By Thomas Moran | Arts and Life Editor
Baylor’s campus has undergone several significant changes and renovations over the past few years. Now, the Martin Museum of Art, located in the Hooper-Schaefer Fine Arts Center, is getting its own makeover.
According to Baylor’s webpage describing the project, The Martin Museum of Art closed to begin renovations in May of this year and is scheduled to reopen on September 28, 2018. Although the renovations started during the summer when most students were out of town, the buzz around the art building has been growing in anticipation of the new changes.
One graphic design student, Marble Falls senior Rachel Love, said the students are eager to see what opportunities the new renovations will offer students, faculty and outside artists.
“I could not be more excited,” Love said. “I am so excited to see what they’re doing. I am hoping that there is going to be more space and opportunity for art students and more exhibitions. That will draw more artists to Waco that we could feature in the museum.”
Allison Chew, director of the Martin Museum of Art, answered some of the students’ questions and shared about more exciting plans coming soon to the museum. Chew said the idea and conversation about renovations to the museum started before she assumed her role as director three years ago, but the planning began around two years ago. Beyond aesthetics, part of the reason renovations were considered necessary was for an accreditation process, Chew said.
“In terms of the museum world and community, there is an accrediting body called the American Alliance of Museums and we are working towards that accreditation,” Chew said. “There are certain things we need to do to meet standards.”
To meet those standards, several different elements of the Martin Museum of Art were in need of renovations and updates.

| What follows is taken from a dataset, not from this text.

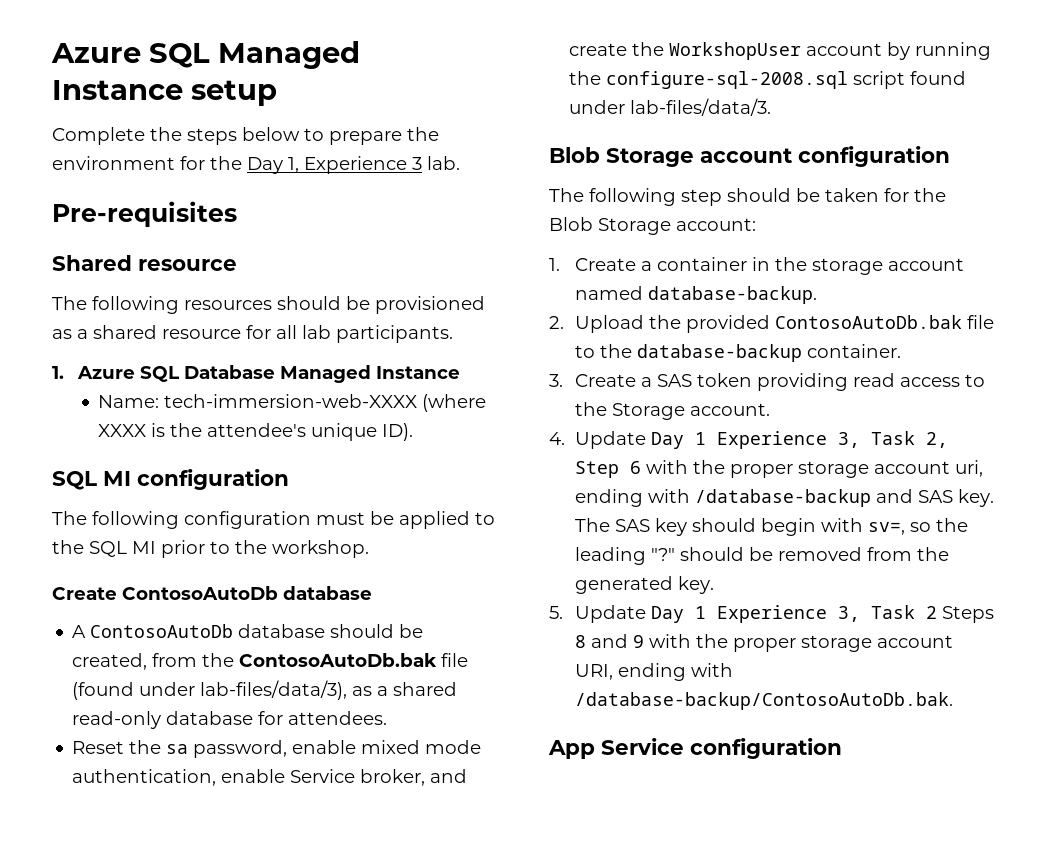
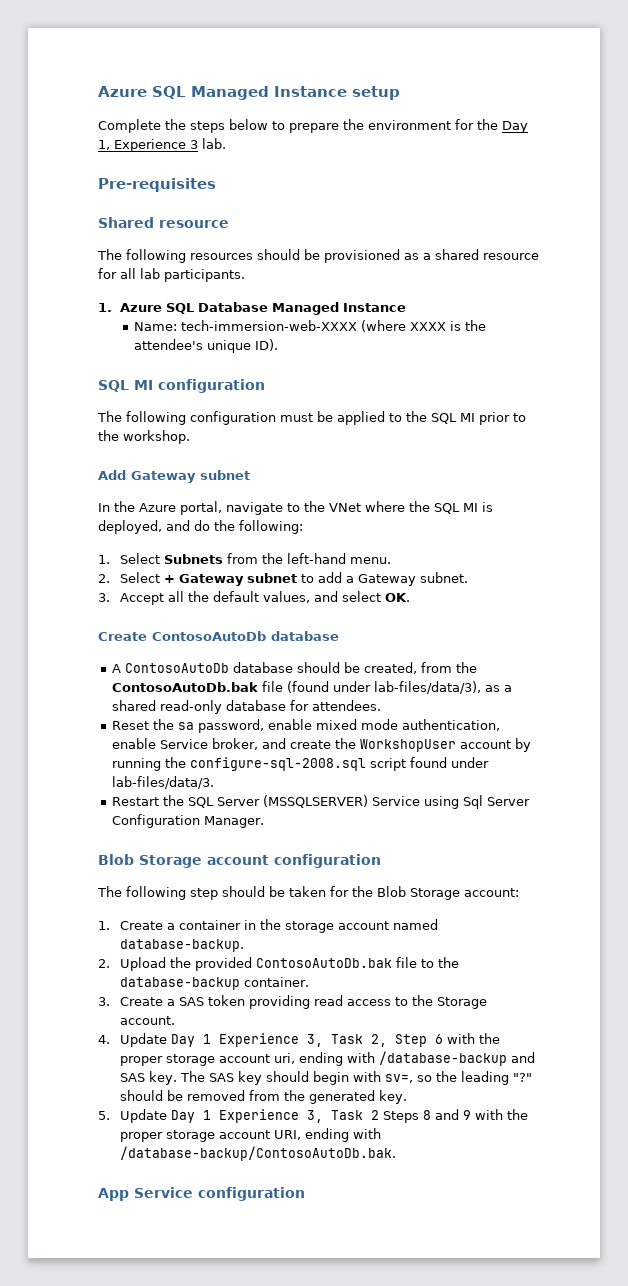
(369, 549) none -> [98,470,250,483] [98,501,493,515] [98,520,303,534] [98,553,391,564] [98,572,468,586] [98,591,410,605] // Add Gateway subnet // In the Azure portal, navigate to the VNet where the SQL MI is deployed, and do the following: // 1. Select Subnets from the left-hand menu. // 2. Select + Gateway subnet to add a Gateway subnet. // 3. Accept all the default values, and select OK.
(772, 107) none -> [112,795,531,809] [112,814,265,828] // Restart the SQL Server (MSSQLSERVER) Service using Sql Server Configuration Manager.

“For instance, we needed a new lighting system,” Chew said. “Ours was pretty old and falling apart so we were happy to put that to task and get a new lighting system. We are updating our walls and floors and storage space, just doing things so that we can better care for our collections and reach for higher caliber exhibitions for the students and community here.”
However, the Museum is in need of too many updates to complete the whole project in one fell swoop. The museum will undergo a series of three distinct phases of renovations, the first of which will be completed in September.
“Guests can see newer and improved quality of lighting,” Chew said. “They will see new walls, a new reception area, and a new entrance into the museum. We will have a secondary entrance now for easier access to the public.”
Other changes that visitors won’t be able to see, but that will help the Martin Museum of Art towards accreditation include improved storage and humidity control in the facilities. Chew estimates that the three phases will all be completed by next fall.
The Martin Museum of Art currently has a permanent collection of about 1500 pieces, Chew said. With the new renovations, the museum will be much more equipped to feature some of these works and exhibits, the first of which will highlight the works of John James Audobon.
The Martin Museum of Art is currently working with several outside institutions to pool a larger number of John James Audobon pieces for the exhibit. The museum is looking to feature pieces from his book “Birds of America.”
Due to the renovations, the museum will feature a few less exhibits this year than in years past, but will return to its normal seven to eight yearly exhibits once the renovation process is complete.